I Want to Die but I Want to Eat Tteokbokki by Baek Sehee (translated by Anton Hur)

Baek Sehee is a successful young social media director at a publishing house when she begins seeing a psychiatrist about her - what to call it? - depression? She feels persistently low, anxious, endlessly self-doubting, but also highly judgemental of others. She hides her feelings well at work and with friends; adept at performing the calmness, even ease, her lifestyle demands. The effort is exhausting, overwhelming, and keeps her from forming deep relationships. This can’t be normal.

But if she’s so hopeless, why can she always summon a desire for her favourite street food, the hot, spicy rice cake, tteokbokki? Is this just what life is like?


The Crane Wife by Christina Joyce Hauser

Ten days after calling off her wedding, CJ Hauser went on an expedition to study the whooping crane.

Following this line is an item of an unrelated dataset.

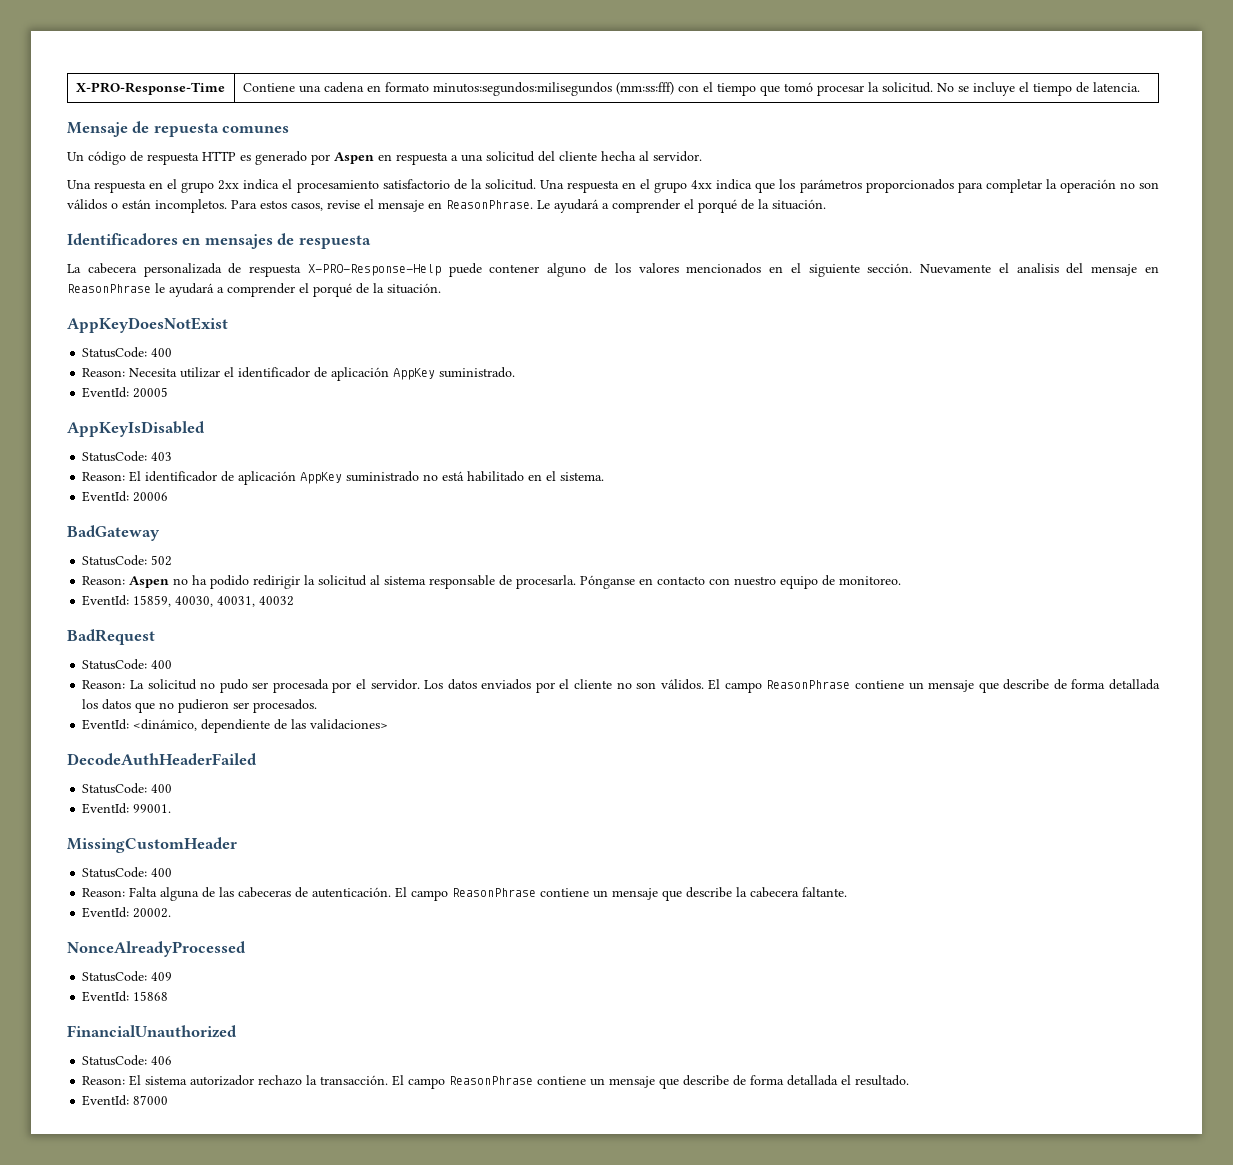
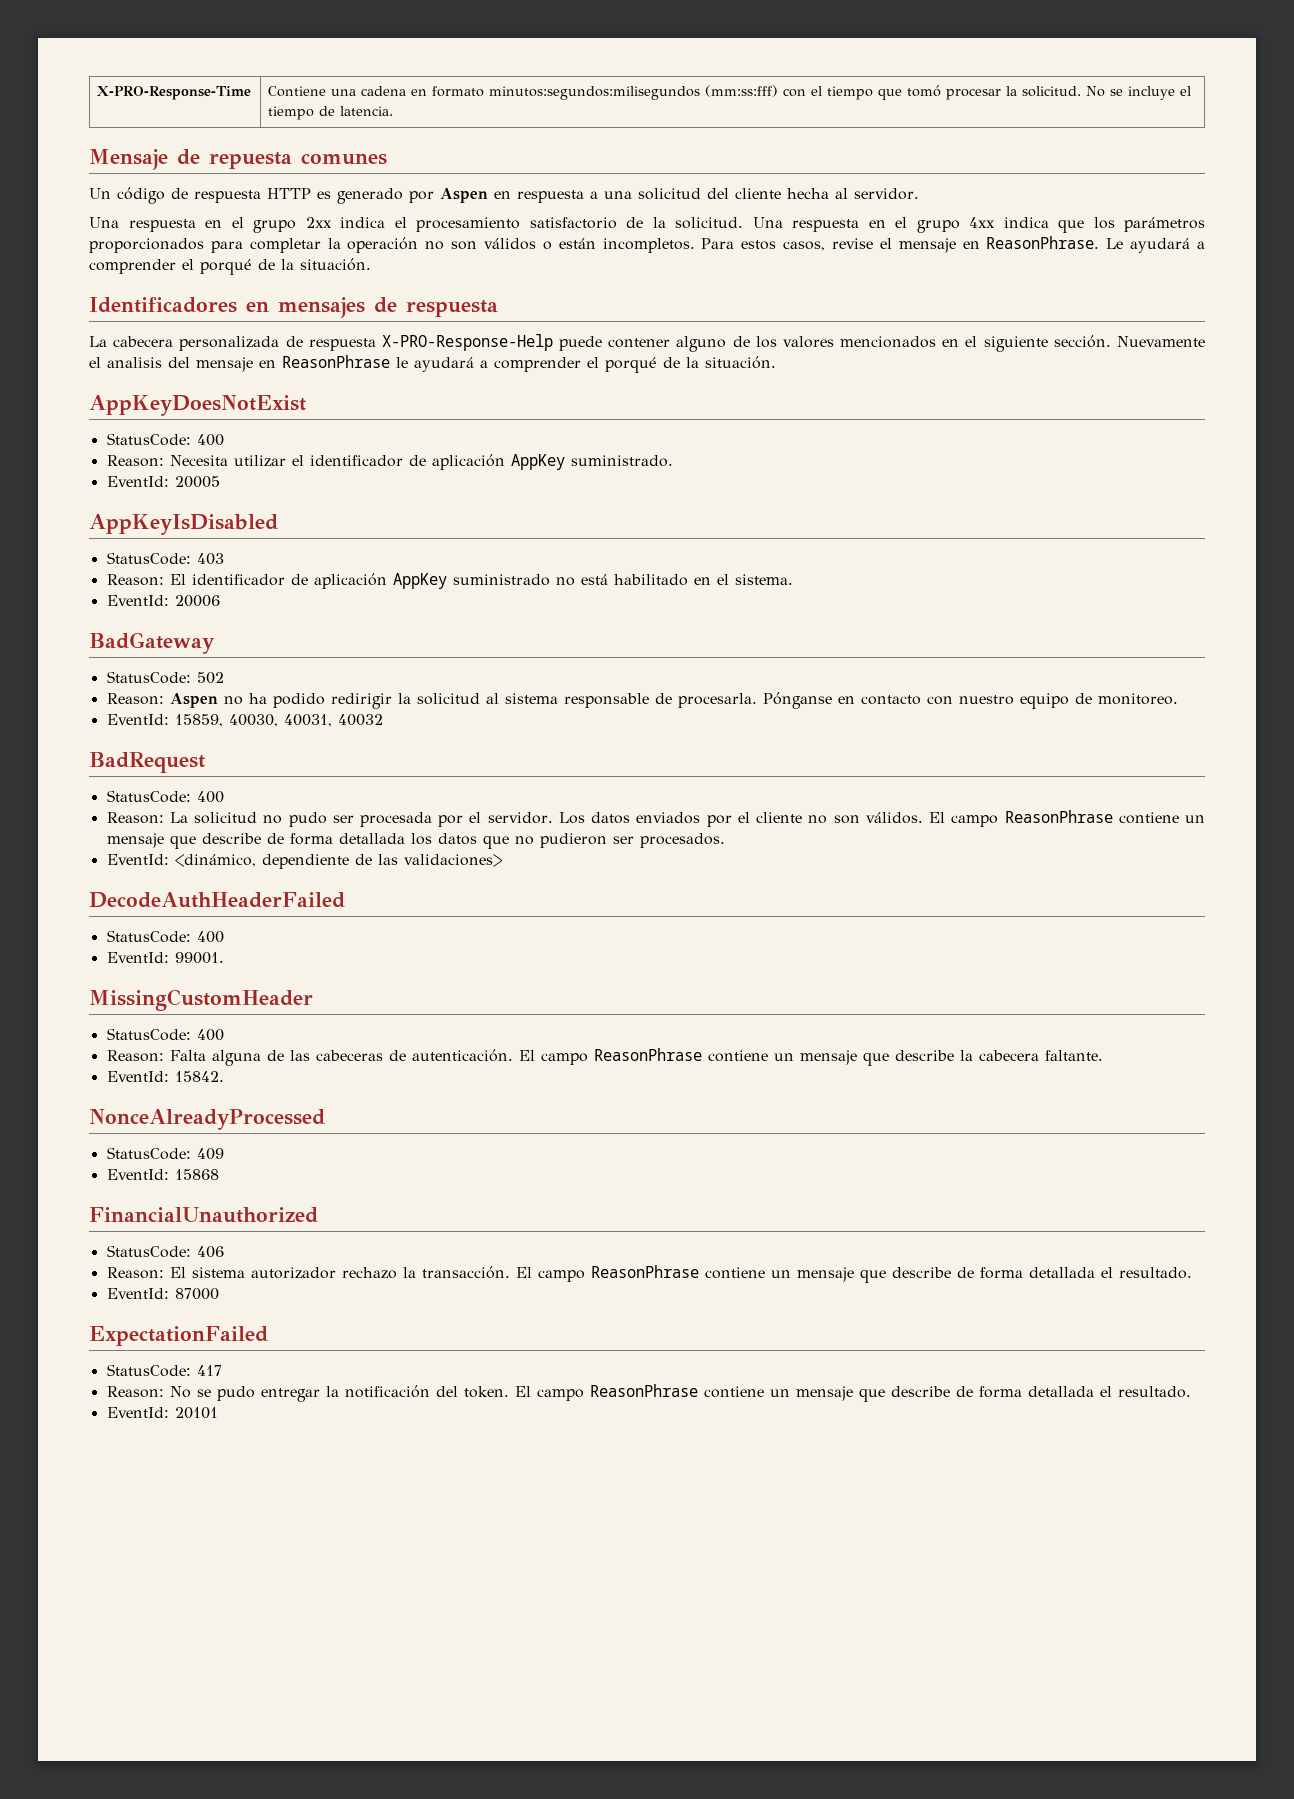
[133,908,172,918] 20002. -> [174,1071,224,1082] 15842.
(169, 1100) none -> [89,1326,268,1346] [106,1364,222,1377] [106,1384,1191,1402] [106,1407,218,1419] // ExpectationFailed // StatusCode: 417 // Reason: No se pudo entregar la notificación del token. El campo ReasonPhrase contiene un mensaje que describe de forma detallada el resultado. // EventId: 20101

After a week wading through the gulf, she realised she had almost signed up to live somebody else’s life.

In this intimate, frank and funny memoir in essays, CJ Hauser releases herself from her story of ‘how life was supposed to be’. She goes looking for more honest ways of living, for new definitions of love. She kisses internet strangers, officiates a wedding, visits a fertility clinic. She rereads Rebecca in the house her new boyfriend shared with his ex-wife and rewinds Katharine Hepburn in The Philadelphia Story to ask whether you can ever have a fresh start with an old love.